━━━━━ Data supplied

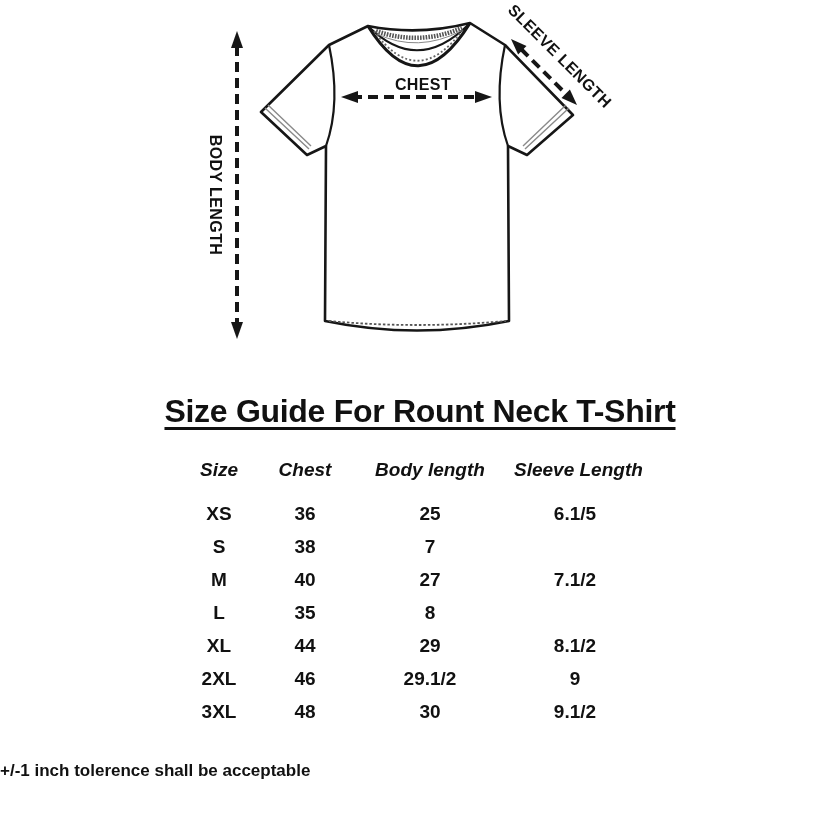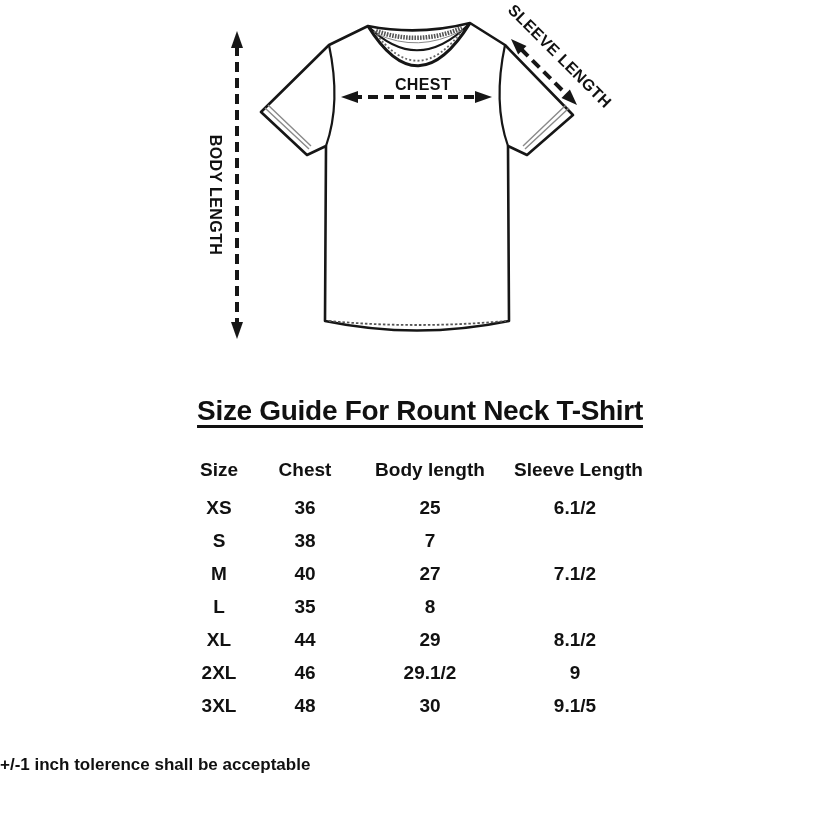--- a/index.html
+++ b/index.html
@@ -27,7 +27,7 @@
     height: 34px;
     line-height: 34px;
     text-align: center;
-    font-size: 28px;
+    font-size: 32px;
     letter-spacing: -0.3px;
     text-decoration: underline;
     text-decoration-thickness: 3px;

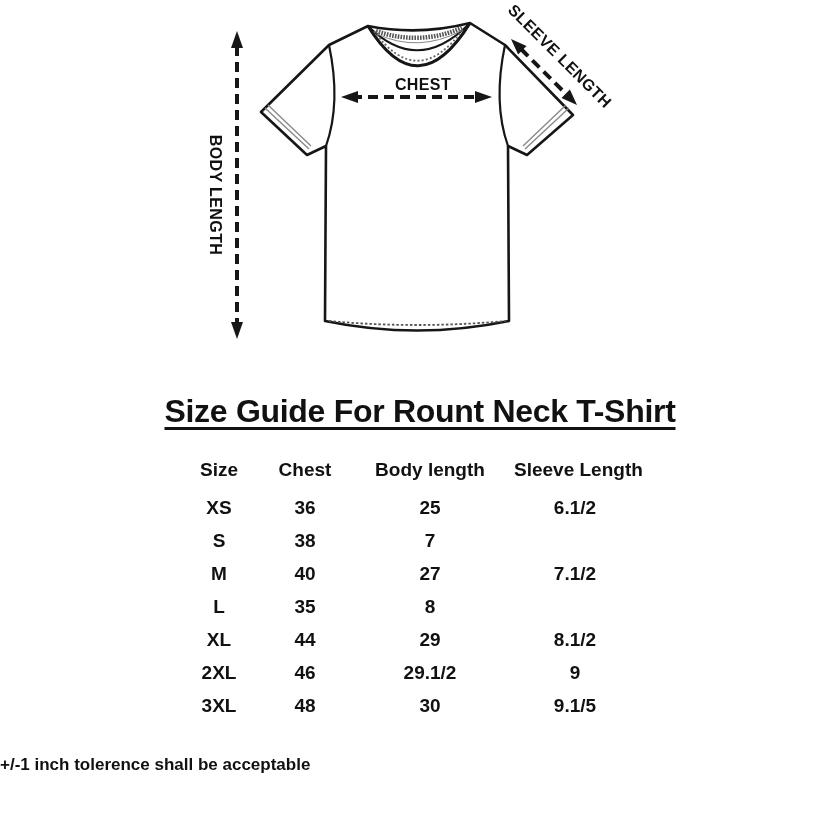--- a/index.html
+++ b/index.html
@@ -41,7 +41,7 @@
     align-items: center;
   }
   .table-head { margin-top: 29px; height: 26px; }
-  .table-head .cell { font-size: 19px; white-space: nowrap; text-align: center; }
+  .table-head .cell { font-size: 19px; white-space: nowrap; text-align: center; font-style: italic; }
   .table-body { margin-top: 8px; }
   .table-row { height: 33px; }
   .table-row .cell { font-size: 19px; white-space: nowrap; text-align: center; }

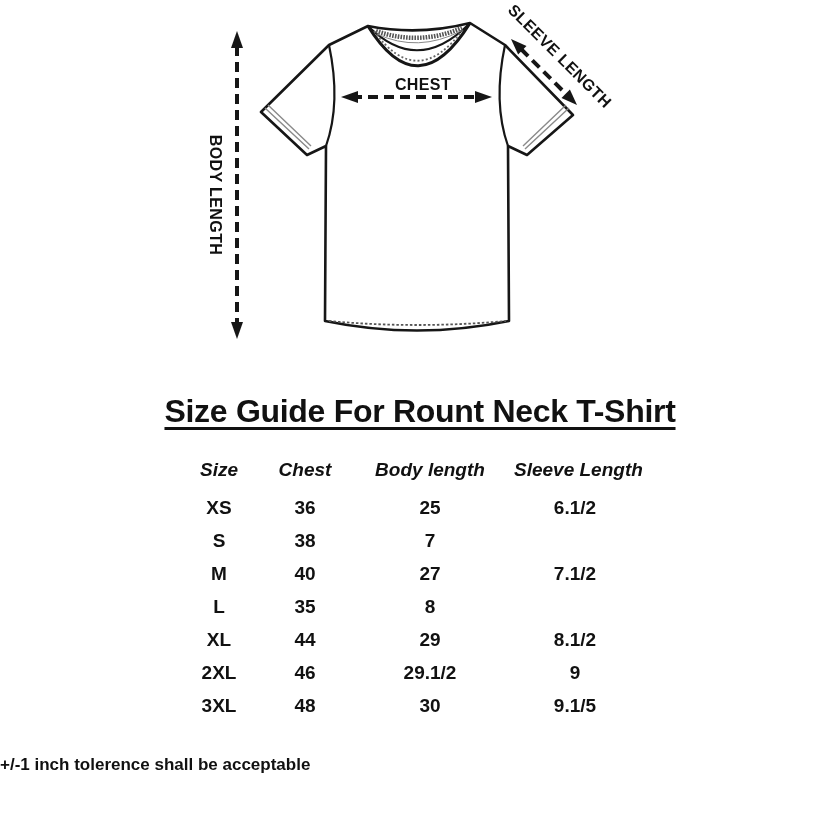--- a/index.html
+++ b/index.html
@@ -42,7 +42,7 @@
   }
   .table-head { margin-top: 29px; height: 26px; }
   .table-head .cell { font-size: 19px; white-space: nowrap; text-align: center; font-style: italic; }
-  .table-body { margin-top: 8px; }
+  .table-body { margin-top: 14px; }
   .table-row { height: 33px; }
   .table-row .cell { font-size: 19px; white-space: nowrap; text-align: center; }
   .footer-note { margin-top: 31px; font-size: 17px; line-height: 24px; }

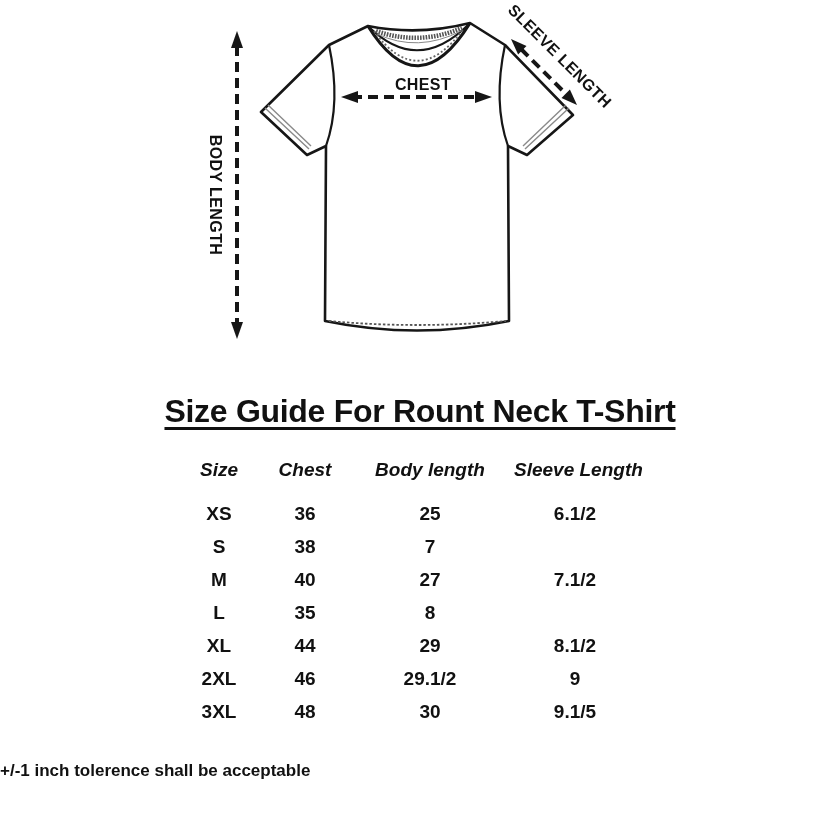--- a/index.html
+++ b/index.html
@@ -108,7 +108,7 @@
         <div class="cell">XS</div>
         <div class="cell">36</div>
         <div class="cell">25</div>
-        <div class="cell">6.1/2</div>
+        <div class="cell">6.1/5</div>
       </div>
       <div class="table-row">
         <div class="cell">S</div>

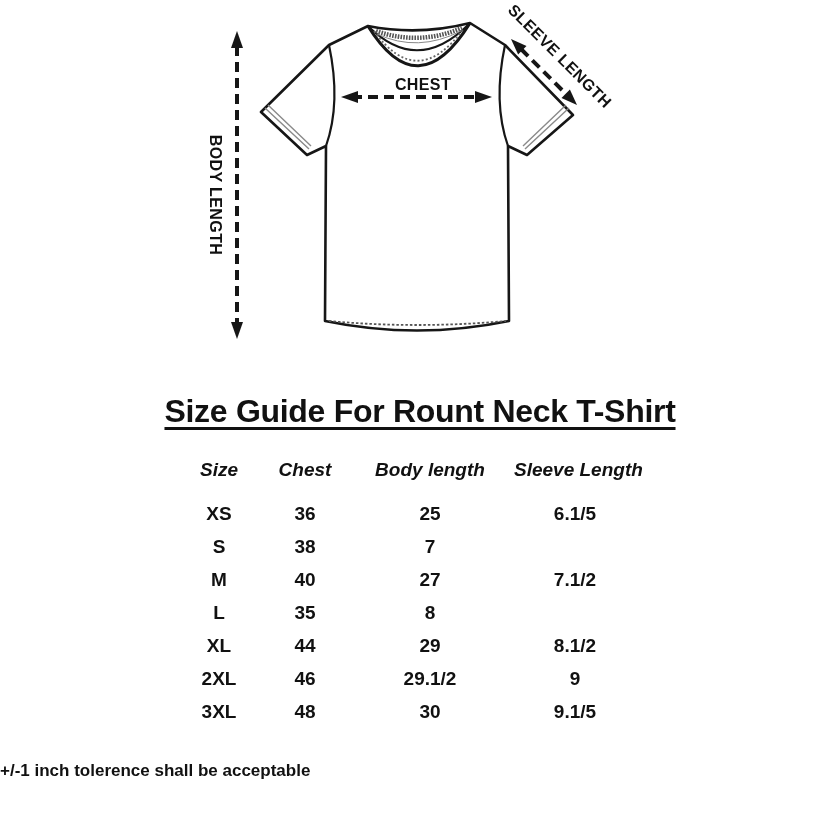--- a/index.html
+++ b/index.html
@@ -142,7 +142,7 @@
         <div class="cell">3XL</div>
         <div class="cell">48</div>
         <div class="cell">30</div>
-        <div class="cell">9.1/5</div>
+        <div class="cell">9.1/2</div>
       </div>
     </div>
   </div>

━━━━━━━━━━

» **Problem**
Read the entries and select each line where the word "white" is found.

» **Result below**
-  .table-head .cell { font-size: 19px; white-space: nowrap; text-align: center; }
+  .table-head .cell { font-size: 19px; white-space: nowrap; text-align: center; font-style: italic; }
   .table-row .cell { font-size: 19px; white-space: nowrap; text-align: center; }
   .table-head .cell { font-size: 19px; white-space: nowrap; text-align: center; font-style: italic; }
   .table-row .cell { font-size: 19px; white-space: nowrap; text-align: center; }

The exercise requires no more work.